De vordering om een onafhankelijke registeraccountant toegang te bieden tot de bedrijfsadministratie van FDI teneinde de hoogte van de verschuldigde achterstallige betalingen te laten vaststellen en de vordering tot betaling van die royalty’s, beide als onderdeel van de vordering tot nakoming, zullen worden toegewezen volgens de relevante bepalingen van de licentieovereenkomst (zie ook rov. 4.27. van het tussenvonnis). Dit brengt mee dat FDI in lijn met het bepaalde in artikel VI onder A van de licentieovereenkomst over de periode vanaf het eerste kwartaal van 1991 vernieuwde opgaven aan NKI dient te verstrekken. Deze vernieuwde opgaven dienen vergezeld te gaan van betaling aan NKI van de achterstallige royalty’s. NKI heeft vervolgens conform artikel VI onder B van de licentieovereenkomst het recht om gedurende twee jaar na ontvangst van die vernieuwde opgaven op eigen kosten een registeraccountant in te schakelen om de vernieuwde opgaven te (laten) controleren. De rechtbank zal in lijn met het gevorderde aan het verstrekken van vernieuwde opgaven en aan het verschaffen van toegang aan een registeraccountant ter controle door FDI een (gemaximeerde) dwangsom van na te melden hoogte verbinden. Voorts zal worden bepaald dat FDI 90 dagen de tijd krijgt om vernieuwde opgaven op te stellen met inachtneming van het bepaalde in dit vonnis.
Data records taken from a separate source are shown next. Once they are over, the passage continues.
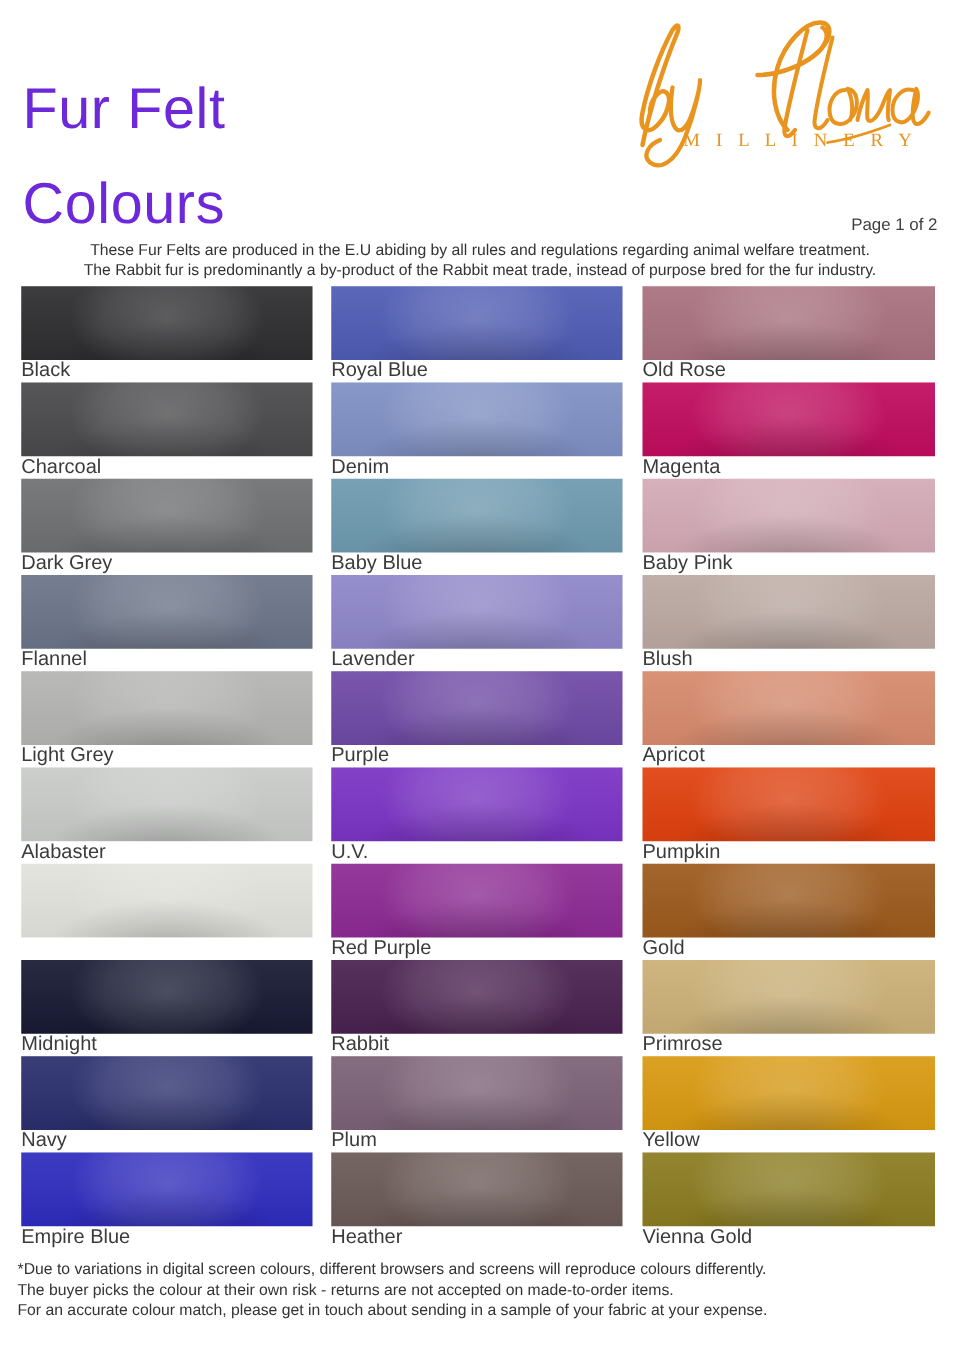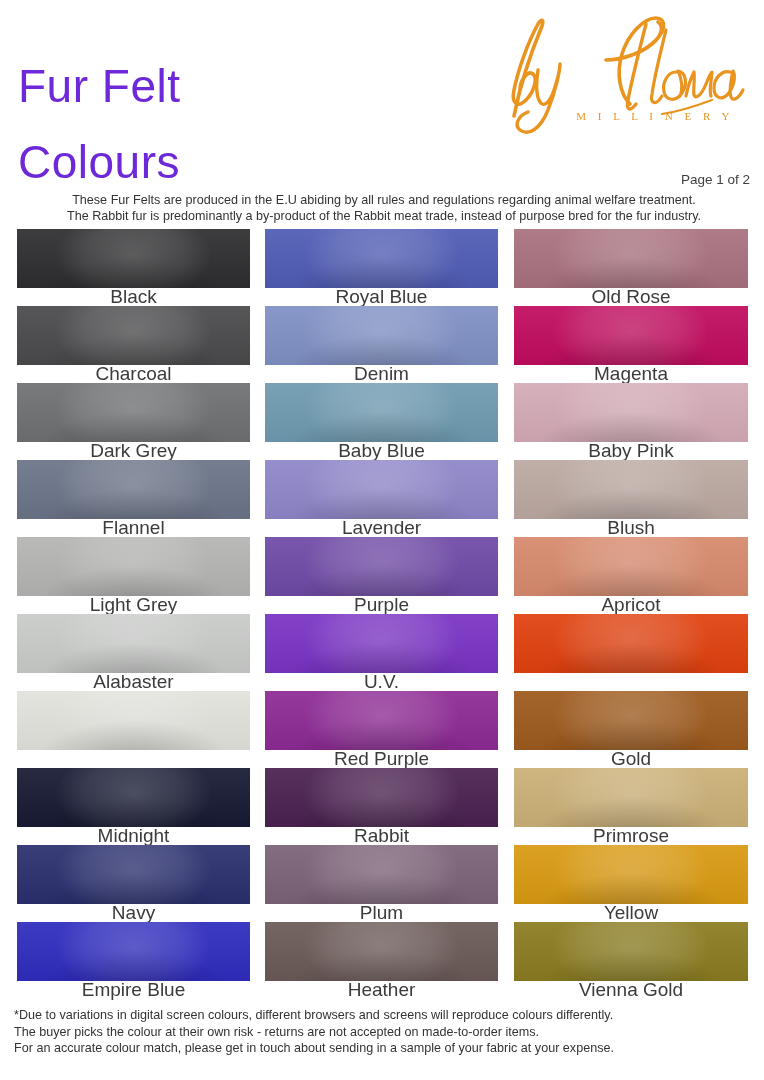"M I L L I" #logo-wordmark { font-size: 11px -> 15px }
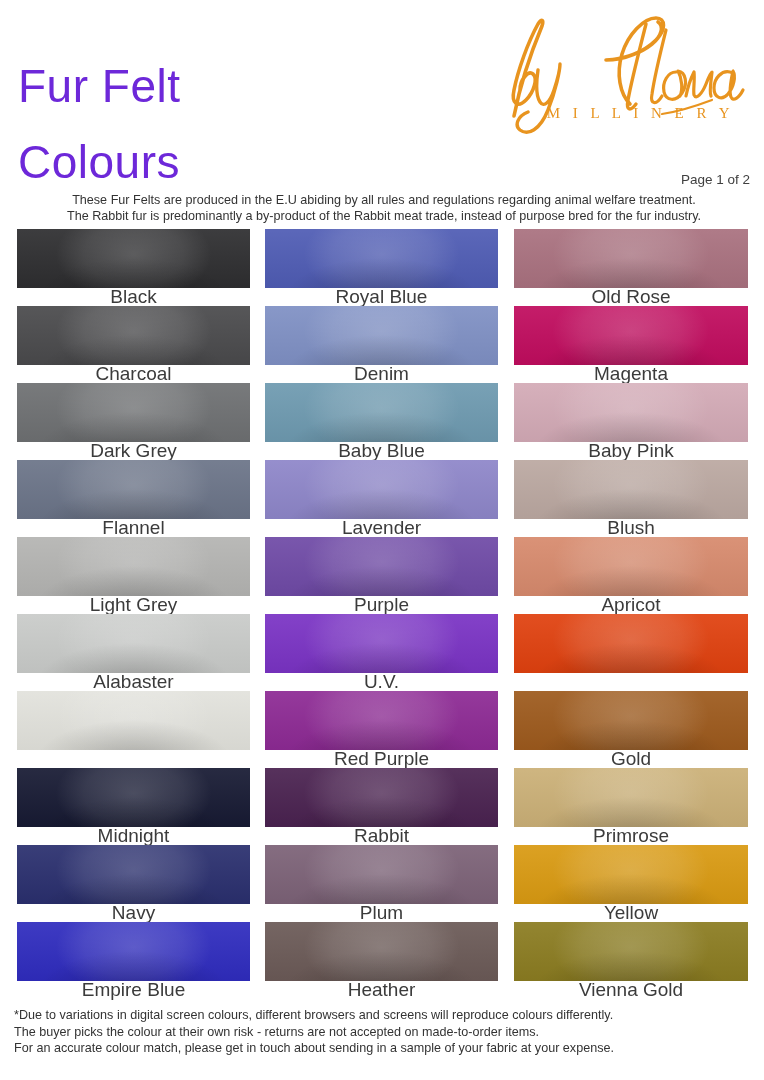"Black" .swatch-label { font-size: 19px -> 16px; text-align: center -> none }
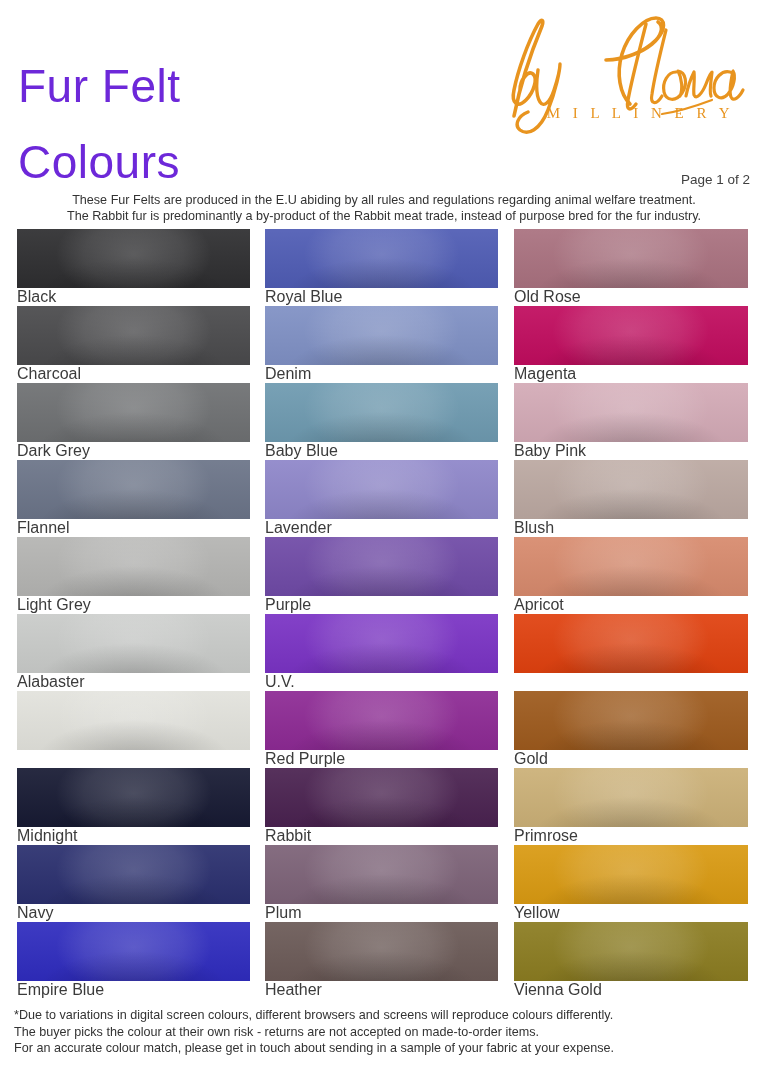"Pumpkin" span.swatch-label { html: none -> <span>Pumpkin</span> }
De rechtbank realiseert zich dat dit langer is dan de in de overeenkomst artikel VI onder A bepaalde 30 dagen maar acht dit gerechtvaardigd, nu deze opgaven wellicht gecompliceerd zijn, een lange periode bestrijken en gelet op het algehele tijdsverloop.
2.40.
De vorderingen als genoemd onder a), d), e) en f) in de dagvaarding zullen worden afgewezen op de gronden vermeld in het tussenvonnis.
2.41.
FDI zal als de grotendeels in het ongelijk te stellen partij worden veroordeeld in de proceskosten aan de zijde van NKI, op grond van het liquidatietarief te begroten op
€ 3.715,31 aan verschotten (€ 3.537,- griffierecht + € 90,91 dagvaarding + € 87,40 taxe getuige) en € 17.660,50,- (5,5 punt x tarief VIII) aan salaris advocaat, derhalve in totaal op
€ 21.375,81.

3.De beslissing

De rechtbank
3.1.
verklaart voor recht dat FDI toerekenbaar tekort is geschoten in de naleving van de verplichtingen van de licentieovereenkomst;
3.2.
beveelt FDI binnen 90 (negentig) dagen na betekening van dit vonnis over de periode vanaf het eerste kwartaal van 1991 vernieuwde opgaven als bedoeld in artikel VI onder A van de licentieovereenkomst aan NKI te verstrekken;
3.3.
veroordeelt FDI gelijktijdig met het verstrekken van de vernieuwde opgaven tot betaling aan NKI van het bedrag dat zij blijkens de vernieuwde opgaven te weinig aan royalty’s heeft afgedragen;
3.4.
beveelt FDI om gedurende een periode van twee jaar na het verstrekken van de vernieuwde opgaven een door NKI aan te wijzen registeraccountant toegang te verschaffen tot de bedrijfsadministratie van FDI, zodat deze op kosten van NKI kan vaststellen wat de hoogte is van de verschuldigde achterstallige betalingen;
3.5.
veroordeelt FDI om aan NKI een dwangsom te betalen van € 25.000,- voor iedere dag of gedeelte daarvan dat FDI niet aan de in 3.2. en/of 3.4 genoemde bevelen voldoet, tot een maximum van € 3.000.000,- is bereikt;
3.6.
veroordeelt FDI in de proceskosten, aan de zijde van NKI begroot op
€ 21.375,81;
3.7.
verklaart het vonnis tot zover uitvoerbaar bij voorraad;
3.8.
wijst af het meer of anders gevorderde.
Dit vonnis is gewezen door mr. E.F. Brinkman, mr. P.G.J. de Heij en mr. M. Knijff, rechters-plaatsvervanger, en in het openbaar uitgesproken op 29 juni 2016.